### TASK STATEMENT
Please report how many lines in the records below contain the word "plugin", giving only that number.

===== THE RECORDS =====

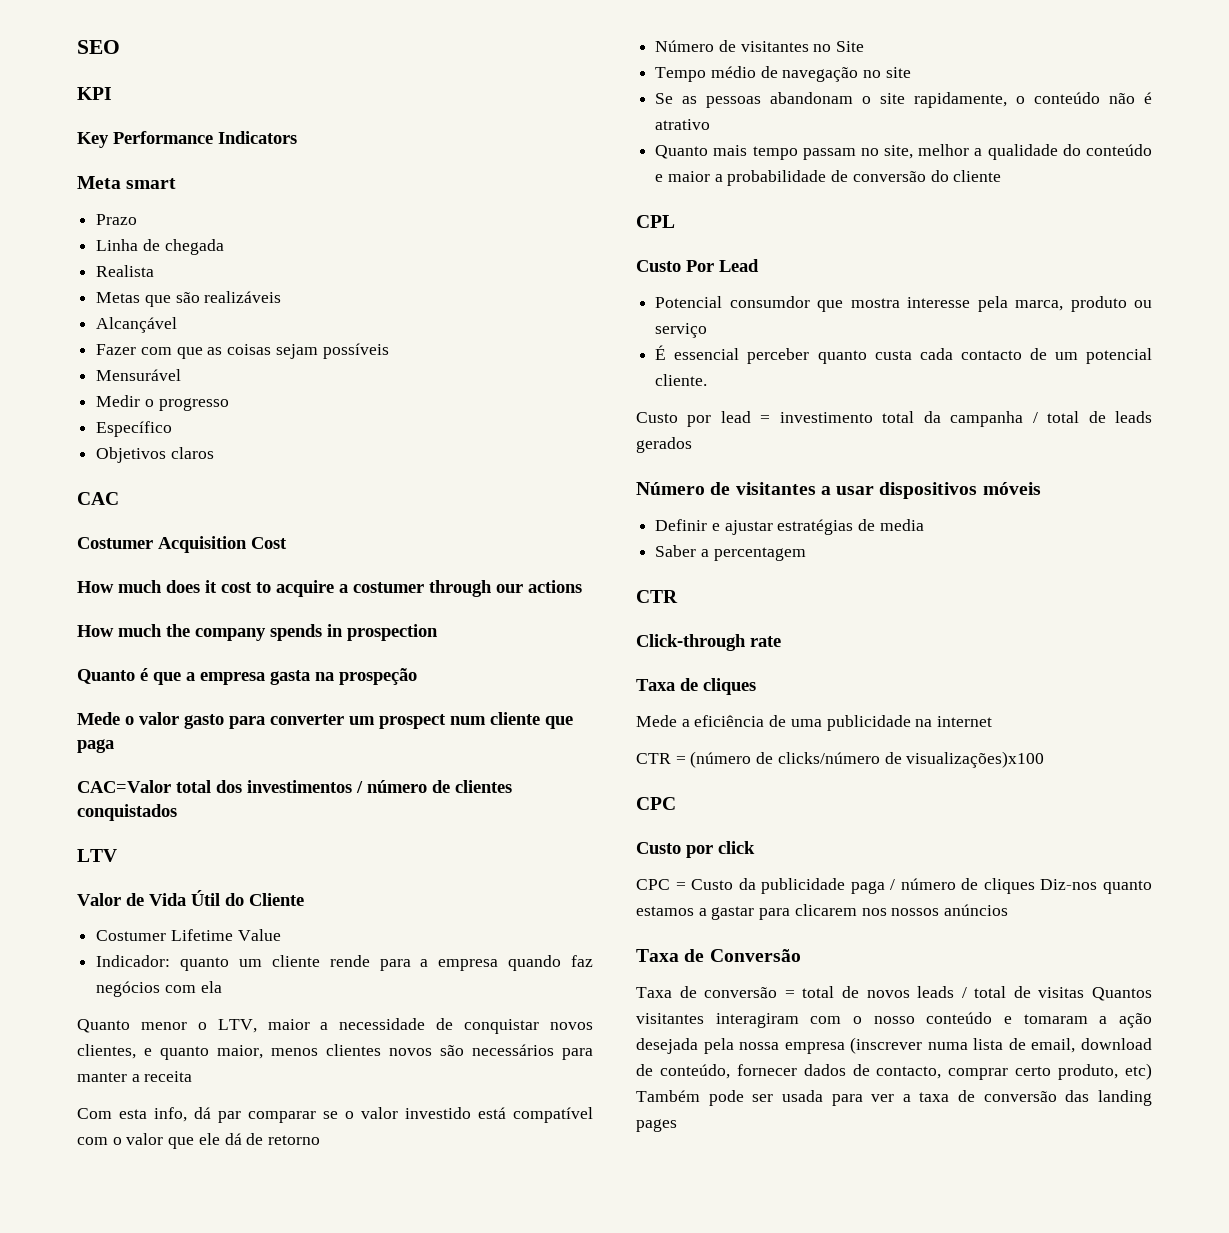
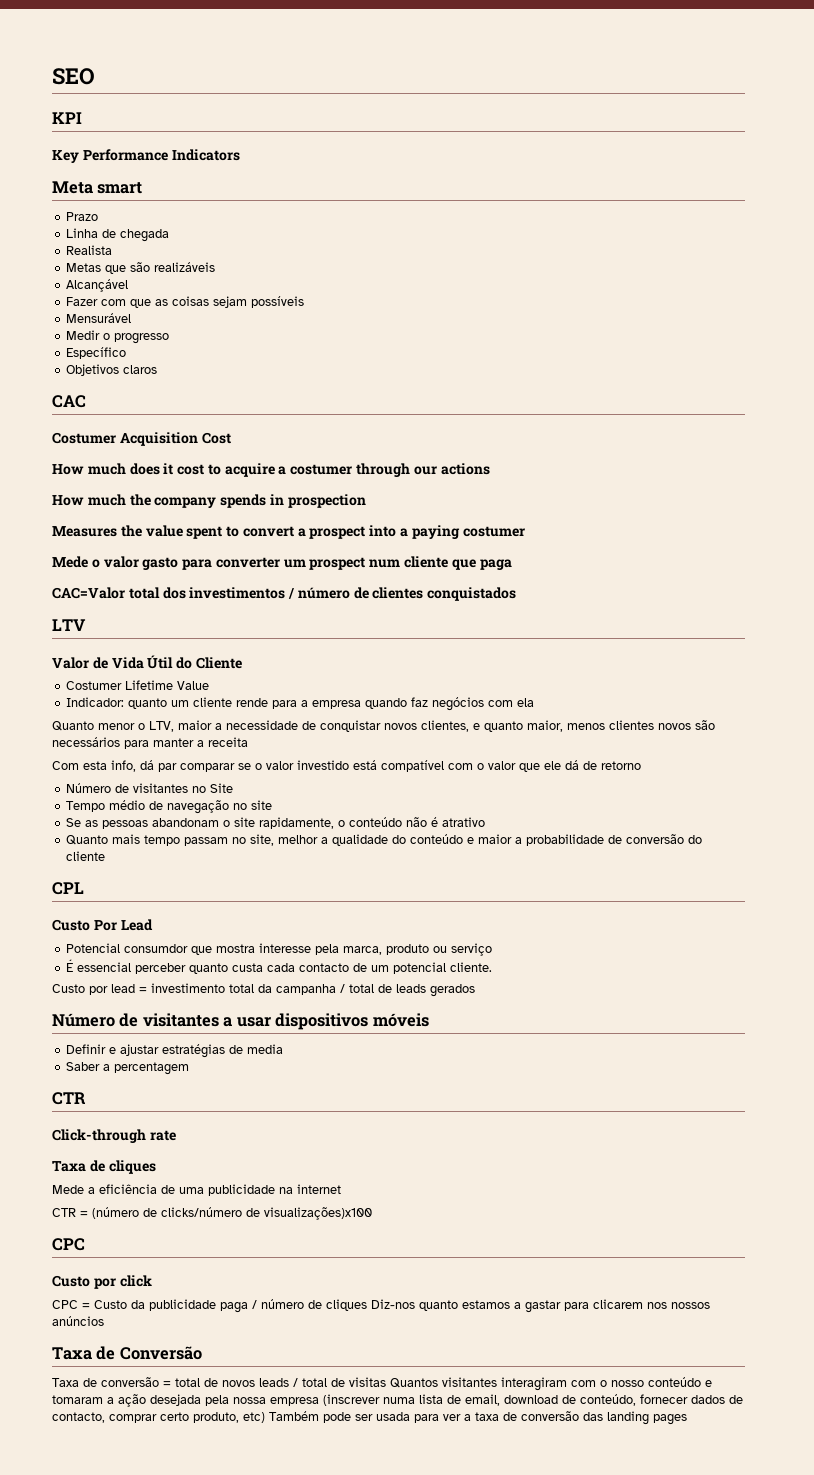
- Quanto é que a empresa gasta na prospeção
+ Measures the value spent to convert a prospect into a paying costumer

=====
===== THE RECORDS =====

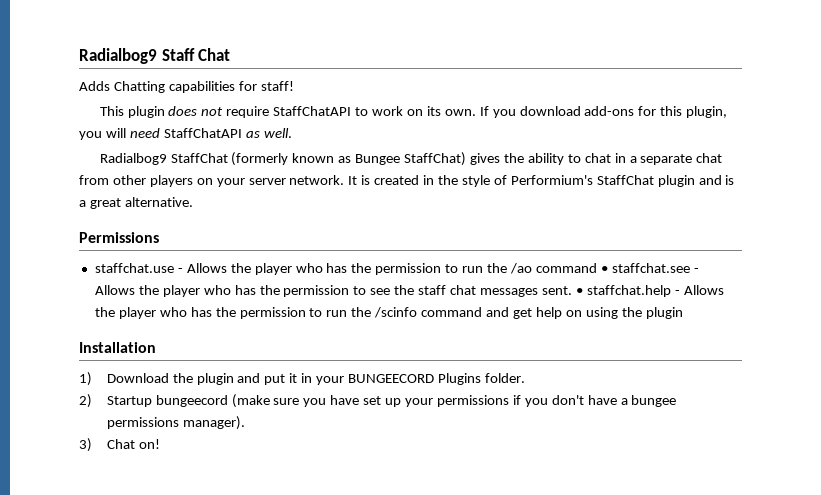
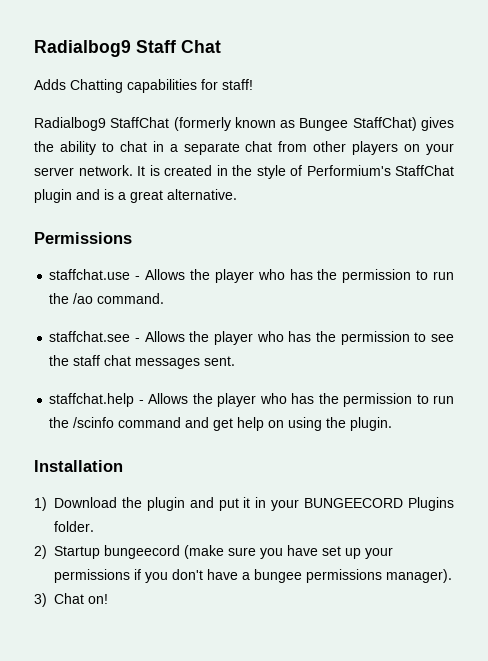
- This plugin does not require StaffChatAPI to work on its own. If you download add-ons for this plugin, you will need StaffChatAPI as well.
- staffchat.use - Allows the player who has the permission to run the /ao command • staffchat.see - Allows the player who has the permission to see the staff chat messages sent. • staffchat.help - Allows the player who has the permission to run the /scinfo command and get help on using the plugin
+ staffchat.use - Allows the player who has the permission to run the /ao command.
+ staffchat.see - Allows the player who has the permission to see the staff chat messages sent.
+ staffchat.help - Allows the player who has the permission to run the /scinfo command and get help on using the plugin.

=====

### RESPONSE
3